URL:http://blog.paralleluniverse.co/post/44146699200/spaceships
A New Approach to Databases and Data Processing — Simulating 10Ks of Spaceships on My Laptop
In this post I’d like to discuss a new approach to database-aided data processing, and how we were able to use this approach to simulate tens of thousands of fighting spaceships on my laptop. Obviously, “a new approach to data processing” is a grand claim which will turn out to be little more than a repurposing of a rather old approach, and, naturally, such a broad topic has many ins and outs and specifics that I only have room to hint at and would require deeper discussion; nevertheless, I hope this bird’s-eye view of a serious problem and its suggested solution will be enough to spark your curiosity. But first, here’s what 10,000 spaceships in battle look like (best viewed in high quality):
Could we please have the old Moore’s Law back?
CPUs aren’t getting any faster. They haven’t been getting faster for a few years, and they won’t be getting faster ever again[1].
While Gordon Moore’s 1965 prediction about the rate of growth of CPU transistor density still holds, more or less, to this day, all it does now is give us more cores.
If up until five or six years ago growing requirements demanded that a piece of software handle double the amount of data, or double the number of users, all developers had to do was wait for new hardware. Now the story is different: scaling experts are hired; databases sharded; consistency guarantees relaxed.
Unfortunately, we can’t get the “old Moore’s law” back. If a program has but two instructions, one depending on the result of the other, no number of cores could make executing those two dependent instructions faster, as they must run consecutively. This is, in essence, Amdahl’s law. Heck, even a program consisting of a single instruction would run doubly-fast on a double-speed CPU, but would not be accelerated in the slightest by the addition of cores.
This, of course, isn’t news. All the vast amount of talk of scaling in the past few is a direct consequence of “old Moore’s” decline.

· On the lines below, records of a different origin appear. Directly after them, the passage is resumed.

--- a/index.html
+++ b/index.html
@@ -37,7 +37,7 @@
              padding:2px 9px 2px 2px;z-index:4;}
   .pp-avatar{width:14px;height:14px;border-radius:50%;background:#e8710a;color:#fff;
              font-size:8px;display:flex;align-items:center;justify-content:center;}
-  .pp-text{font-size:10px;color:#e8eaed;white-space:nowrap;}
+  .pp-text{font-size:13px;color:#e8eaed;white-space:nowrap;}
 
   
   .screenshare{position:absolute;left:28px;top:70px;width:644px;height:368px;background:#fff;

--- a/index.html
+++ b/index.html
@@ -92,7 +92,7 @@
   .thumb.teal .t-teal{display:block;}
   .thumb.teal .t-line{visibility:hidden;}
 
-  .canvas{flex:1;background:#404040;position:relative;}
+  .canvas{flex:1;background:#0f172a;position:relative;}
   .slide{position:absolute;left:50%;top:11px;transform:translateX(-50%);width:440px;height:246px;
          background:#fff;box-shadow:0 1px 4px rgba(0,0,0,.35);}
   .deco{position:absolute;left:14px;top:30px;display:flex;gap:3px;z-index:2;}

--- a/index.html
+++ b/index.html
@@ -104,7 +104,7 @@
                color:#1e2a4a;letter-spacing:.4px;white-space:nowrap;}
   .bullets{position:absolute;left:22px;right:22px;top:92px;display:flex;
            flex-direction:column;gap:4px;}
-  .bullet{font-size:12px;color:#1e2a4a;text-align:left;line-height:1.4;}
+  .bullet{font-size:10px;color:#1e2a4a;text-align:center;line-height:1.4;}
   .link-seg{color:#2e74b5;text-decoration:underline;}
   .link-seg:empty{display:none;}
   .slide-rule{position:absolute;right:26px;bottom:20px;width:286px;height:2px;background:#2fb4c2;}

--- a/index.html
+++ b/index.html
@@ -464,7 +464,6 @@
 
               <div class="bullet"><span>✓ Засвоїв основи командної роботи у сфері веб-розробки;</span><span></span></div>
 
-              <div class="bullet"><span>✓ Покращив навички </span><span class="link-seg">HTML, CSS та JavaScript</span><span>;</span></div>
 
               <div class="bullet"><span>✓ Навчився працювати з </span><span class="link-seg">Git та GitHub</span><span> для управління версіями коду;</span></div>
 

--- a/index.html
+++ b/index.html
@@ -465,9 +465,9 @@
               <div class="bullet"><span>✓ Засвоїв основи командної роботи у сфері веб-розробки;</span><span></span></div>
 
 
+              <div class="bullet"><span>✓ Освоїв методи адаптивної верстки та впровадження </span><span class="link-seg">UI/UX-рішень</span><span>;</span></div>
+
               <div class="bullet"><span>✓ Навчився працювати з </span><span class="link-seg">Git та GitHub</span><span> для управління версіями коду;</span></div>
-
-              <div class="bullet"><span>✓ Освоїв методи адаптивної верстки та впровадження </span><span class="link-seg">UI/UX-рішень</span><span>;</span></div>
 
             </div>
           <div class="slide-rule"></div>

But Amdahl’s law isn’t quite a death sentence to software scaling. After all, software doesn’t need to do the same amount of work faster and faster; it needs to do more work at the same speed less work used to take. More work usually means processing more data, and more data brings with it more opportunities for parallelism, thus canceling-out Amdahl. But — and this is a big but, indeed — achieving this comes at a hefty price. Exploiting multiple cores well is really hard. It takes a lot of work. Doing it both correctly and efficiently is damn-near impossible. So what do we do? we shard.
Why sharding just won’t cut it
The simplest way to handle more data using more cores (whether on a single machine or in cluster) is to partition it into disjoint subsets, and work on each subset in isolation. In the database world this is called sharding, and it makes scaling relatively simple; only downside is -— it makes writing compellingly complex applications hard.
Sharding only works well when certain assumptions hold. In particular, it requires little or no interaction between data elements in separate shards. In fact, we can look at it like this: having N shards is imposing N “non-interaction” constraints on the application (or writing jury rigged code to handle such interactions as corner cases).
But if the new Moore’s law gives us exponential core-number growth, to exploit those cores we need to grow the number of shards exponentially as well, meaning we’re placing and exponential number of constraints on an application that probably only needs to accommodate a linearly increasing number of users, and that’s bad.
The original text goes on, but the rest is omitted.